In risposta al rapporto sull’acquisto di missili dalla Cina da parte dell’Iran, il Dipartimento di Stato ha affermato che il rapporto in questione era falso e ha respinto le speculazioni dannose.

Domande frequenti sulla propensione al rischio

Nel gergo finanziario, i due termini ampiamente utilizzati “risk-on” e “risk-off” si riferiscono al livello di rischio che gli investitori sono disposti ad accettare nel periodo in questione. In un mercato “risk-on”, gli investitori sono ottimisti riguardo al futuro e sono più disposti ad acquistare asset rischiosi. In un mercato “risk-off”, gli investitori iniziano a giocare sul sicuro perché sono preoccupati per il futuro e quindi acquistano asset meno rischiosi che hanno maggiori probabilità di fornire un rendimento, anche se relativamente modesto.

In genere, i mercati azionari salgono durante i periodi di propensione al rischio e anche la maggior parte delle materie prime, ad eccezione dell’oro, aumenteranno di valore poiché beneficiano di prospettive di crescita positive. Le valute delle nazioni che sono grandi esportatori di materie prime si stanno rafforzando a causa dell’aumento della domanda e le criptovalute sono in aumento. In un mercato “avverso al rischio”, le obbligazioni – in particolare i grandi titoli di stato – salgono, l’oro brilla e le valute rifugio come lo yen giapponese, il franco svizzero e il dollaro statunitense ne traggono vantaggio.

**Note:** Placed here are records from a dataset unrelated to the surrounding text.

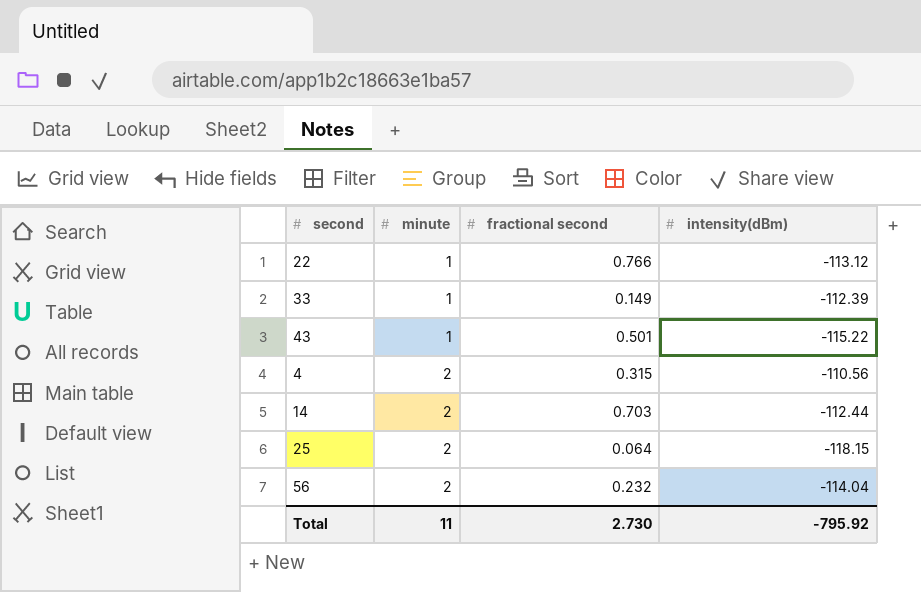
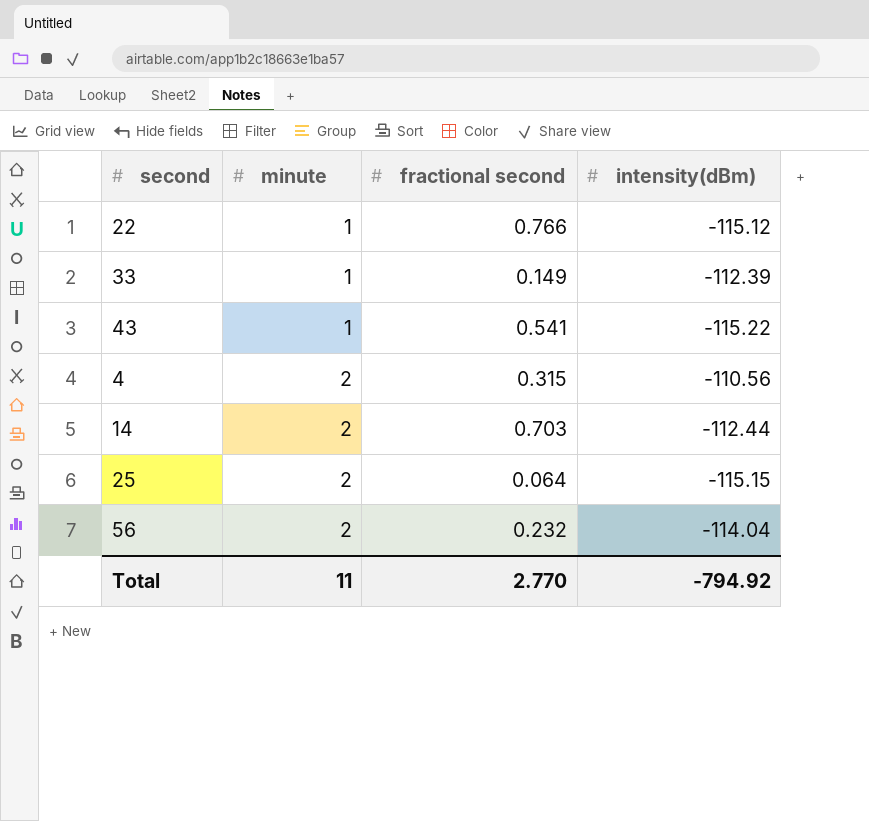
22 | intensity(dBm): -113.12 -> -115.12
43 | fractional second: 0.501 -> 0.541
25 | intensity(dBm): -118.15 -> -115.15
Total | fractional second: 2.730 -> 2.770
Total | intensity(dBm): -795.92 -> -794.92

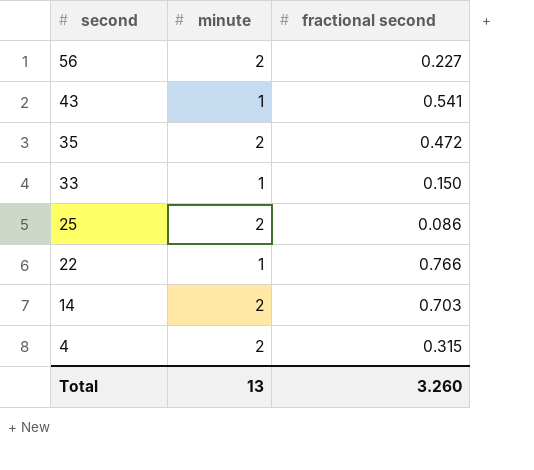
row order: minute ascending -> second descending
column intensity(dBm) | position: 4 -> none
56 | fractional second: 0.232 -> 0.227
row 35: none -> 2 | 0.472
33 | fractional second: 0.149 -> 0.150
25 | fractional second: 0.064 -> 0.086
Total | minute: 11 -> 13
Total | fractional second: 2.770 -> 3.260

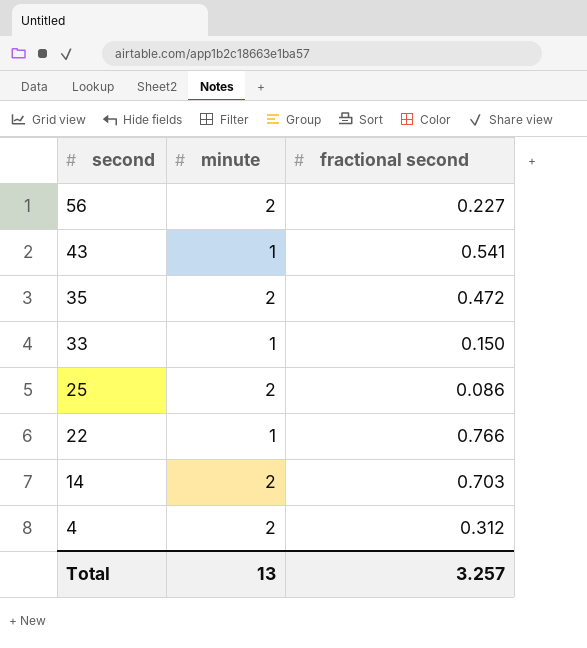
4 | fractional second: 0.315 -> 0.312
Total | fractional second: 3.260 -> 3.257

Il dollaro australiano (AUD), il dollaro canadese (CAD), il dollaro neozelandese (NZD) e le valute più piccole come il rublo (RUB) e il rand sudafricano (ZAR) tendono tutte ad aumentare nei mercati “rischiosi”. Questo perché le economie di queste valute fanno molto affidamento sulle esportazioni di materie prime per la crescita, e le materie prime tendono ad aumentare di prezzo durante i periodi rischiosi. Questo perché gli investitori si aspettano una maggiore domanda di materie prime in futuro a causa della maggiore attività economica.

Le principali valute che tendono a salire durante i periodi di “avversione al rischio” sono il dollaro statunitense (USD), lo yen giapponese (JPY) e il franco svizzero (CHF). Il dollaro americano perché è la valuta di riserva mondiale e perché in tempi di crisi gli investitori acquistano titoli di stato statunitensi, che sono considerati sicuri perché è improbabile che la più grande economia mondiale vada in default. Lo yen è trainato dall’aumento della domanda di titoli di stato giapponesi, poiché gran parte è detenuta da investitori nazionali che difficilmente venderanno questi titoli anche in caso di crisi. Il franco svizzero perché le rigide leggi bancarie svizzere offrono agli investitori una maggiore protezione del capitale.